Зимняя роза Айяно (Колпаков) - страница 2

Огонек в глазах блеснул с новой силой. Потом она задумалась, заглянула мне в глаза: проверяла не вру ли. И, наконец, не увидев ни капли лукавства, ехидно заулыбалась и побежала к входным дверям.

***

С тех пор как на земле совсем не осталось растительности, популярность дендрариев сильно упала. Все когда-то живые цветы в них заменили голограммами. Да, очень качественными и безумно красивыми, но этого все равно было недостаточно для привлечения гостей. Хорошим световым шоу людей теперь не удивить, особенно, когда такое шоу нынче на каждом шагу. Поэтому людей внутри было совсем немного.

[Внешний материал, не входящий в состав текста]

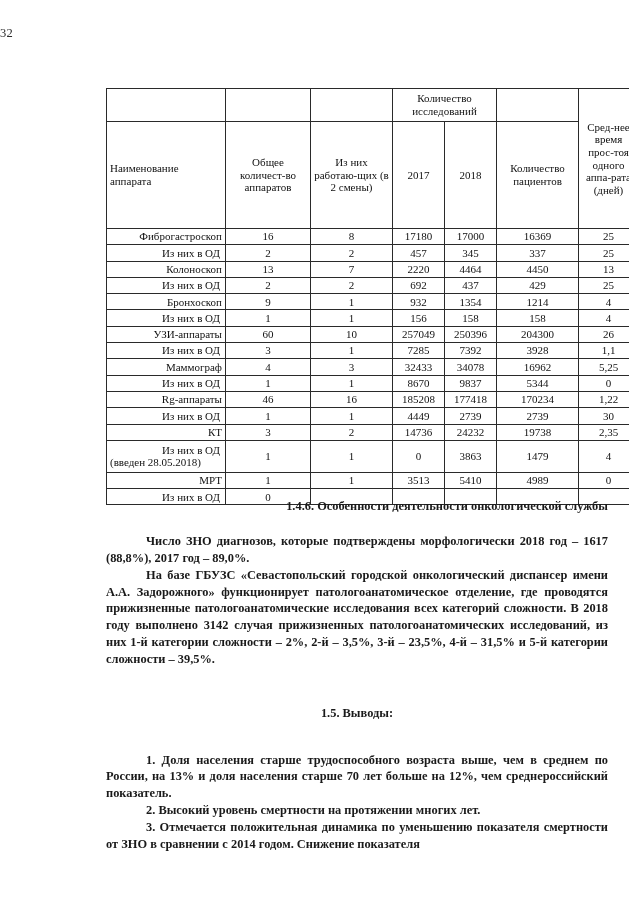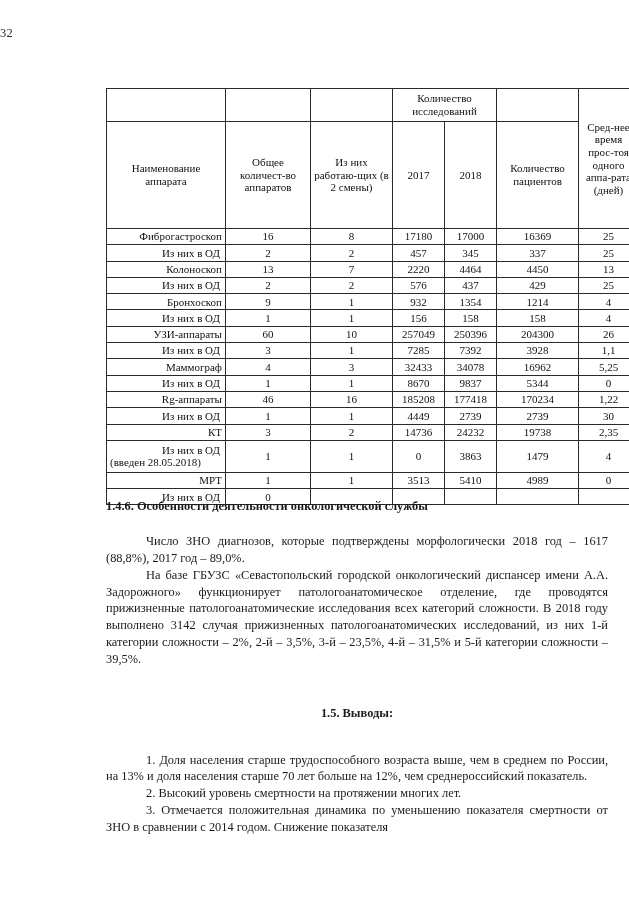--- a/index.html
+++ b/index.html
@@ -61,7 +61,7 @@
     vertical-align: middle;
   }
   .hdr-name {
-    text-align: center;
+    text-align: left;
     vertical-align: bottom;
     padding-bottom: 10px;
   }

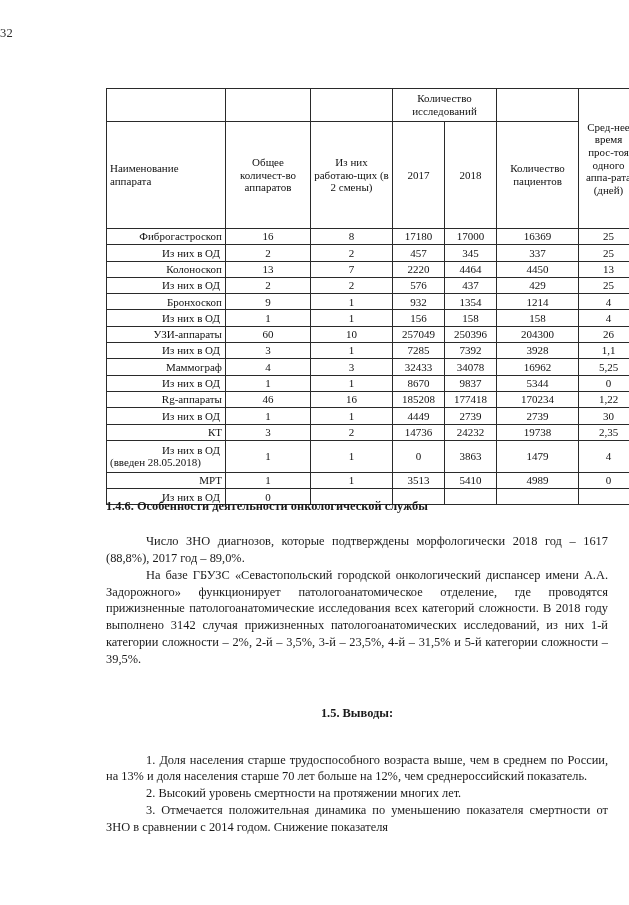--- a/index.html
+++ b/index.html
@@ -206,7 +206,7 @@
             <td class="rowname sub">Из них в ОД</td>
             <td class="num">2</td>
             <td class="num">2</td>
-            <td class="num">576</td>
+            <td class="num">692</td>
             <td class="num">437</td>
             <td class="num">429</td>
             <td class="num">25</td>

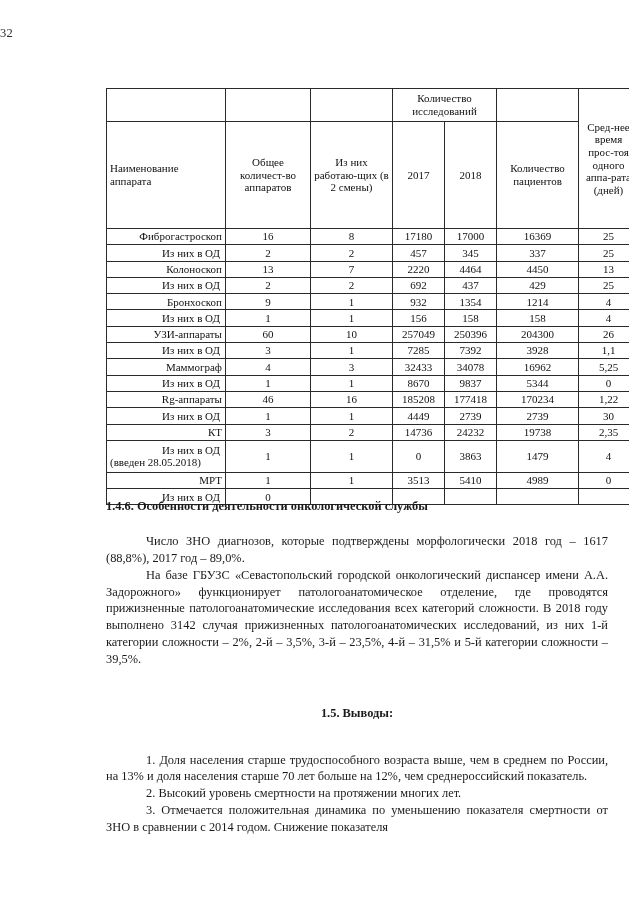--- a/index.html
+++ b/index.html
@@ -114,7 +114,7 @@
     margin: 0;
     font-size: 12.4px;
     font-weight: bold;
-    text-align: left;
+    text-align: right;
     line-height: 1.3;
   }
   p.body-par {

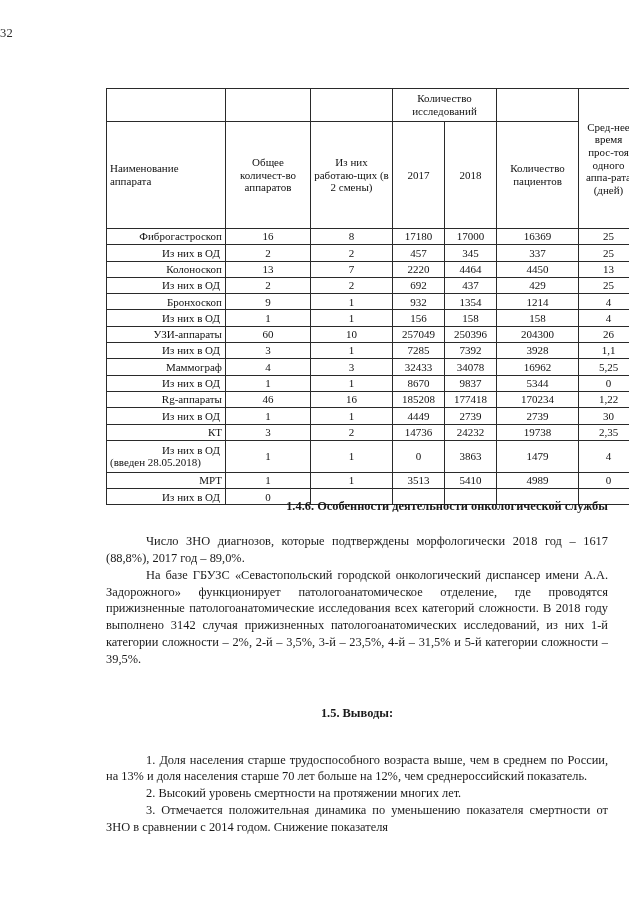--- a/index.html
+++ b/index.html
@@ -124,6 +124,7 @@
     text-align: justify;
     text-indent: 40px;
     hyphens: none;
+    font-weight: bold;
   }
   p.body-par.first-after-heading {
     margin-top: 19px;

Те редкие зеваки, которым нечем занять свободный день: парочка влюбленных, грезящих в романтических порывах; небольшая группа студентов, пришедших скорее наблюдать за технической стороной вопроса, чем просто смотреть на растения; два улыбчивых старика, ностальгирующих по прошлому – наверняка ещё помнят и настоящие живые цветы; да в общем-то и все. В этой толпе мы даже при всем желании не могли бы затеряться, но хотя бы хорошо вписывались.

***

– Привет и добро пожаловать в мир цифровых растений.

На входе в каждый зал посетителей встречал женский голос, от которого мне становилось немного не по себе: это был голос Марлин, моей ушедшей жены.

Она очень увлекалась растениями и, в основном, была заинтересована восстановлением вымерших видов. Так она и попала в дендрарий, при котором работала в передовой даже по современным меркам лаборатории.

Её оцифровали для внутренней системы дендрария – что-то вроде гида. Помню, как она ночами напролет записывала экскурсионные программы и приветствия, а ведь Айяно тогда еще даже не родилась.

В последние месяцы Марлин все время проводила здесь, внутри этой огромной многоуровневой системы дендрария, говорила, что работает над чем-то потрясающем и грандиозным. Айяно тогда была 2 года, и с мамой она почти не виделась. В какой-то момент работа для Марлин стала важнее семьи, и я мог услышать её голос только в трубке коммуникатора, а увидеть лицо только на холодном экране.

– А у мамы правда был такой голос?

– Да.

– А почему она с нами не поздоровалась?

– Она, она просто забыла.

– Тут же везде камеры, она забыла, как мы выглядим?

– Ты просто стала слишком взрослой.

На секунду мне становится жалко, что я отговорил Марлин от полной оцифровки вплоть до сознания. Ей нравилась эта идея, она мечтала оставить себя в истории. Пускай только в истории этого дендрария. Сейчас мне кажется, что это был бы её идеальный дом, идеальный мемориал её памяти.

Мы ходим по ненастоящим аллеям под её когда-то живой голос. Здесь вообще всё когда-то было живым. Теперь это лишь иллюзия. Дорогие проекции, красивые голограммы, безумное световое шоу. Но не более.